-- RECORDS PROVIDED follows --

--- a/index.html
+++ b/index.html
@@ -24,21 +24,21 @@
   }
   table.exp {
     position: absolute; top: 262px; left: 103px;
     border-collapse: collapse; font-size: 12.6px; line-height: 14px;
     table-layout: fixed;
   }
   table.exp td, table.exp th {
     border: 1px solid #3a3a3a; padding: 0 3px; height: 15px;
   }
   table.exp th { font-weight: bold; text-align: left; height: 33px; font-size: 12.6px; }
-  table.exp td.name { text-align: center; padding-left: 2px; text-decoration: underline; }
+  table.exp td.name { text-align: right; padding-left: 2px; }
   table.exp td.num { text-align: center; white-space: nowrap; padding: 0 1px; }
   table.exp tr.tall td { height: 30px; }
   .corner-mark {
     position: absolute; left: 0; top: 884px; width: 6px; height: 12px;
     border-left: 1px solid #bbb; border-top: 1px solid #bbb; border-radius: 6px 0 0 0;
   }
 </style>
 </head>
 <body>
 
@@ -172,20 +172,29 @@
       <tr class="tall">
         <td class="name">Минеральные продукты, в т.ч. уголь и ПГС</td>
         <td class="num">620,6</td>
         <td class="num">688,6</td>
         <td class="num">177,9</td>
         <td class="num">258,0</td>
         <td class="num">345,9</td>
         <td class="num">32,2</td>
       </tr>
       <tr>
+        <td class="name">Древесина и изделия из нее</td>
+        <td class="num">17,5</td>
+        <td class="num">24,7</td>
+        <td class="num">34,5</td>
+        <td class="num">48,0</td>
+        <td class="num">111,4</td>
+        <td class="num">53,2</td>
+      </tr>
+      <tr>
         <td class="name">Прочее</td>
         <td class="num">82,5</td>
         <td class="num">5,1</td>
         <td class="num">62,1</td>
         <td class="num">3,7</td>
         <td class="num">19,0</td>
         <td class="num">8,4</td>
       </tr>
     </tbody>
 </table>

-- RECORDS PROVIDED concluded --
-- RECORDS PROVIDED follows --

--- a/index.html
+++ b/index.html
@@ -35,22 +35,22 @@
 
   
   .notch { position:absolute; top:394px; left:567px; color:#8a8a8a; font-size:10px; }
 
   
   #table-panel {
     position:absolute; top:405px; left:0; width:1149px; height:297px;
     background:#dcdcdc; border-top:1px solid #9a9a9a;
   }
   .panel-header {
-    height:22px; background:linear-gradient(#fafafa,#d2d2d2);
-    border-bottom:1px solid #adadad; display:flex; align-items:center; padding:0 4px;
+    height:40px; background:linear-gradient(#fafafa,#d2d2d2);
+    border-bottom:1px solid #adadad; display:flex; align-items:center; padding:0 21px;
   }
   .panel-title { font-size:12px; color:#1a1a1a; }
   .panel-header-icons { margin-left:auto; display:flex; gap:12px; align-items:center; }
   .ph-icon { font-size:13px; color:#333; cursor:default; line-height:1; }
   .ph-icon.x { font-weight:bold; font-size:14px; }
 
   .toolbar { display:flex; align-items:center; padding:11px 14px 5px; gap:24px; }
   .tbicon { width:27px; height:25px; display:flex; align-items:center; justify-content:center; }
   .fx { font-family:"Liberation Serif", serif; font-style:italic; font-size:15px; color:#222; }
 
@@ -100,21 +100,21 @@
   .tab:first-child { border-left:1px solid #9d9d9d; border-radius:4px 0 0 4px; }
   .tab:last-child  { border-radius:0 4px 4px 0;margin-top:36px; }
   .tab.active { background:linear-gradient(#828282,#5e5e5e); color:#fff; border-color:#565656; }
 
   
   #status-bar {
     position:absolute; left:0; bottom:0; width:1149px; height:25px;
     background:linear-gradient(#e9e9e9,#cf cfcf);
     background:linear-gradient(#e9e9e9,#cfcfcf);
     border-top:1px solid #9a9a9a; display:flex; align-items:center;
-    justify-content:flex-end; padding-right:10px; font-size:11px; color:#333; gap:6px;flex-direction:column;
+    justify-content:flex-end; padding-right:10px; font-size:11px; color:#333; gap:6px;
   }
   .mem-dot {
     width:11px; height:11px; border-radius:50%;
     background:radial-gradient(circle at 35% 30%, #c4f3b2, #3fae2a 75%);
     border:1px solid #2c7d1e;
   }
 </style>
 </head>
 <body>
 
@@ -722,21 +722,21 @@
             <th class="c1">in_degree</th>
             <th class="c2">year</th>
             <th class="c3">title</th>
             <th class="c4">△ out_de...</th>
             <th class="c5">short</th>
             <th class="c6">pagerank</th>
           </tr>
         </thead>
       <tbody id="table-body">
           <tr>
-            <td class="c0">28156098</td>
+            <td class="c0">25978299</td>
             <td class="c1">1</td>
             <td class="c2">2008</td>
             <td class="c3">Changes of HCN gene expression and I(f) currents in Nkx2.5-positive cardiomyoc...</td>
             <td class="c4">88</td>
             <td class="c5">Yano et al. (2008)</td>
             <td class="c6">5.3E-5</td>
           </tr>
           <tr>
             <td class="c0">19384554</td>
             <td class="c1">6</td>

-- RECORDS PROVIDED concluded --

WHAT IS NEEDED: Every line above with the string "content" in it needs to be copied.

EXERCISE ANSWER:
   .tbicon { width:27px; height:25px; display:flex; align-items:center; justify-content:center; }
-    justify-content:flex-end; padding-right:10px; font-size:11px; color:#333; gap:6px;flex-direction:column;
+    justify-content:flex-end; padding-right:10px; font-size:11px; color:#333; gap:6px;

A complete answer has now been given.